The plunger in the syringe is allowed to move along the […]
The plunger in the syringe is allowed to move along the syringe within a certain range. During storage and transportation, and when in a low-pressure environment, plunger movement caused by pressure changes may potentially affect the integrity of the seal. Therefore, it is necessary to evaluate the integrity of the plunger seal under these special conditions.
In addition to the complicated design of pre-filled syringes, the drugs packaged in the syringes need to be considered. For example, pre-filled syringes have been widely used in biologicals, and some of them may require extremely low temperature storage (eg -70 degrees). Due to the sealing characteristics of the syringe composition, especially the elastomers (such as needle shields and plungers) are temperature dependent, if the theoretical reasons for the characteristics of the elastomers are insufficient, the CCI test may need to be performed at extremely low temperatures. Furthermore, drug and packaging interactions can affect the sensitivity and choice of methods. For example, protein products may hinder mass transfer through the CCI defect opening, reducing the sensitivity of the vacuum attenuation method.
CCI test development strategy
Many different CCI failure modes can occur throughout the life cycle of a syringe, from component manufacturing, drug filling and sealing, equipment assembly and packaging, to subsequent distribution and storage. Throughout the life of the syringe, it is necessary to develop an overall strategy to apply a series of CCI tests.
CCI test strategy development begins with a thorough understanding of syringe construction, design, and manufacturing processes. The first step is to identify CCI failure modes and the impacts associated with all aspects. Using a risk-based approach, we further determine if a CCI test is required, and if so, the expected usage and test frequency. For example, knowing that the integrity of the needle guard room seal is tested by the component supplier, we choose to apply unconventional CCI tests to confirm the integrity of the seal during the filling and sealing of pharmaceuticals and assembly into equipment. In contrast, for syringe barrels filled with pharmaceutical products, we have incorporated an extensive set of CCI tests into the entire product development cycle, including initial design validation, cutting performance studies, and product stability testing to ensure CCI implementation and maintenance.
Note that all technologies have significant limitations. In choosing the appropriate method, the following key aspects should be considered:
1. Suitable for intended use. The method chosen must be suitable for the intended use and the scope of the specific CCI test. For example, the microbial invasion test, although it is a better choice for the filling process verification for the medium filling syringe, can not be used for stability testing because it is not suitable for the sample filling of drugs. If one method does not meet all testing requirements, then supplementary methods may be applied to arrive at clear and comprehensive test conclusions.
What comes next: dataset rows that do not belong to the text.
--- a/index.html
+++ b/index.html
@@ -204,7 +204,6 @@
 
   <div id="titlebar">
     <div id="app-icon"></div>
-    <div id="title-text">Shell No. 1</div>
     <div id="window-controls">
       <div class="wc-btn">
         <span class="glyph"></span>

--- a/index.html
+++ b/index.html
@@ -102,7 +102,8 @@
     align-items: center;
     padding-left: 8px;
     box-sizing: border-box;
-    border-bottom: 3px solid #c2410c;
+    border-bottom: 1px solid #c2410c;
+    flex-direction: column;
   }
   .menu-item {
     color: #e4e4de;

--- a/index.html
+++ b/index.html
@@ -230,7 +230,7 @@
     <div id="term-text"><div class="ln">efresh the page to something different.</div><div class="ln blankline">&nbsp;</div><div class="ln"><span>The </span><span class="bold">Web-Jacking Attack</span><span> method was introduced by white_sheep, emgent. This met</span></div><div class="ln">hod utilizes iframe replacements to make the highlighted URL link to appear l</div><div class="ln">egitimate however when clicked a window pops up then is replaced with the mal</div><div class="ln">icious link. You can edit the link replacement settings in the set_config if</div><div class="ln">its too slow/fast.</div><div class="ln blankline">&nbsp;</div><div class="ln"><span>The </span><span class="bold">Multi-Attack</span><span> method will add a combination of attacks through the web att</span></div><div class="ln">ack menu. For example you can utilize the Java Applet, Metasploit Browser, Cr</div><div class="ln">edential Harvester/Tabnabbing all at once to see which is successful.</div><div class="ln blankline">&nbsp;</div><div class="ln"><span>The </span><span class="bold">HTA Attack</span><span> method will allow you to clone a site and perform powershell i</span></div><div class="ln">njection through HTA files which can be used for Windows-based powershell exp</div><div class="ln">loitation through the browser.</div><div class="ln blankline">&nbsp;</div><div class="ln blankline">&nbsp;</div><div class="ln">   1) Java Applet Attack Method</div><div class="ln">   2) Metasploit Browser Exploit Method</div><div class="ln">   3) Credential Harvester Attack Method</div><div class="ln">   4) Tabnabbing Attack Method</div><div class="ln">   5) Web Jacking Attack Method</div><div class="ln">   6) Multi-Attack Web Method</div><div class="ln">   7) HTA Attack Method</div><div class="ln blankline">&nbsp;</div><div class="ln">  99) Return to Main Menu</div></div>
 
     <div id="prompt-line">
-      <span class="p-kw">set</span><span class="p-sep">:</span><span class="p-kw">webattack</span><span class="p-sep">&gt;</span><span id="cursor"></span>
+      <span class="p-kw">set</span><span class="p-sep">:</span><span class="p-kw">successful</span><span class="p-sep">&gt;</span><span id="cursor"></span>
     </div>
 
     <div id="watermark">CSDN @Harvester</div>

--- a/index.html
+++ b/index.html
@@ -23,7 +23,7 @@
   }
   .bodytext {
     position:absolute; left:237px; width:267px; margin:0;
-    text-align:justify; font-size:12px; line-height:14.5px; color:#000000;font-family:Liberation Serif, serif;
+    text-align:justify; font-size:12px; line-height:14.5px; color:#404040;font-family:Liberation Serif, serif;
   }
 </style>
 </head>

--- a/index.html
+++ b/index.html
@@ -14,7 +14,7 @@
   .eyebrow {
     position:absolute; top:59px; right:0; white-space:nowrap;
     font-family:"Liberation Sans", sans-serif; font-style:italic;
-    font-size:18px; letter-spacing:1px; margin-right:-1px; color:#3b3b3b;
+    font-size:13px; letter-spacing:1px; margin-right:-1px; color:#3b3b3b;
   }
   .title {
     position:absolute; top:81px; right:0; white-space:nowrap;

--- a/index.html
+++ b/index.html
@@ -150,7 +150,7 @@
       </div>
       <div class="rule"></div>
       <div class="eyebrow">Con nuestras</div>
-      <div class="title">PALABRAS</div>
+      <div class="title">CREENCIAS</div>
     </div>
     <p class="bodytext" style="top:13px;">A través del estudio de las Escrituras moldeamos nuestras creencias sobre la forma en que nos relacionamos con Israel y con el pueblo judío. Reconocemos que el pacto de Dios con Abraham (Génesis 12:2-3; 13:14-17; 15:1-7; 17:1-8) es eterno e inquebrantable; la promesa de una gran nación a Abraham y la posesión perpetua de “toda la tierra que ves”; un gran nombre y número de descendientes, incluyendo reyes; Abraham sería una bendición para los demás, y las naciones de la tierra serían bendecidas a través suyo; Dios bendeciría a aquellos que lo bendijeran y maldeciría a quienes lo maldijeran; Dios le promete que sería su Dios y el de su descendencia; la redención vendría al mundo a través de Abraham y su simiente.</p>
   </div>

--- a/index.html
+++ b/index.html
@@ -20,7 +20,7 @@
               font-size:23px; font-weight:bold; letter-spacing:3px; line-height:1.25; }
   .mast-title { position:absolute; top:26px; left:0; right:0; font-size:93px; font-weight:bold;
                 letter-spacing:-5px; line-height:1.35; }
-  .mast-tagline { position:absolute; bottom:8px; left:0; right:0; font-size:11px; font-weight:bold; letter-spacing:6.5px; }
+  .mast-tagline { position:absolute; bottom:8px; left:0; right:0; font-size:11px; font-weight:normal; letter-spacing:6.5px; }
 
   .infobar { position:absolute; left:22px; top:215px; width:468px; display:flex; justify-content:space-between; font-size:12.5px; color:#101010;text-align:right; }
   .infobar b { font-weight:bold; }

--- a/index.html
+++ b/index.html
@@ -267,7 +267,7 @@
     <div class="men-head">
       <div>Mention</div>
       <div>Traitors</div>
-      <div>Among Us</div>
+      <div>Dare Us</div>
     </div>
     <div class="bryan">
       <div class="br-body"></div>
2. suitable for specific drug packaging. As mentioned earlier, drugs may interact with CCI defects in different ways, which may further affect the effectiveness of CCI testing methods. This method is applicable to specific product packaging that needs to be evaluated and fully proven.
3. Detection capability and effectiveness. Recent techniques using large-scale extraction, HVLD, and vacuum attenuation have proven to reliably detect CCI defects 5-10um or less. These techniques are based on the quantitative determination of certain sample characteristics and can be further related to the presence or to the size of the CCI defect. The superior sensitivity and reliability make them the preferred method of CCI testing over traditional staining or microbial invasion methods.
4. Non-destructive CCI test. Non-destructive methods enable 100% CCI testing. In addition, they allow further analysis of failure modes and root causes, providing valuable feedback for continuous improvement in turn.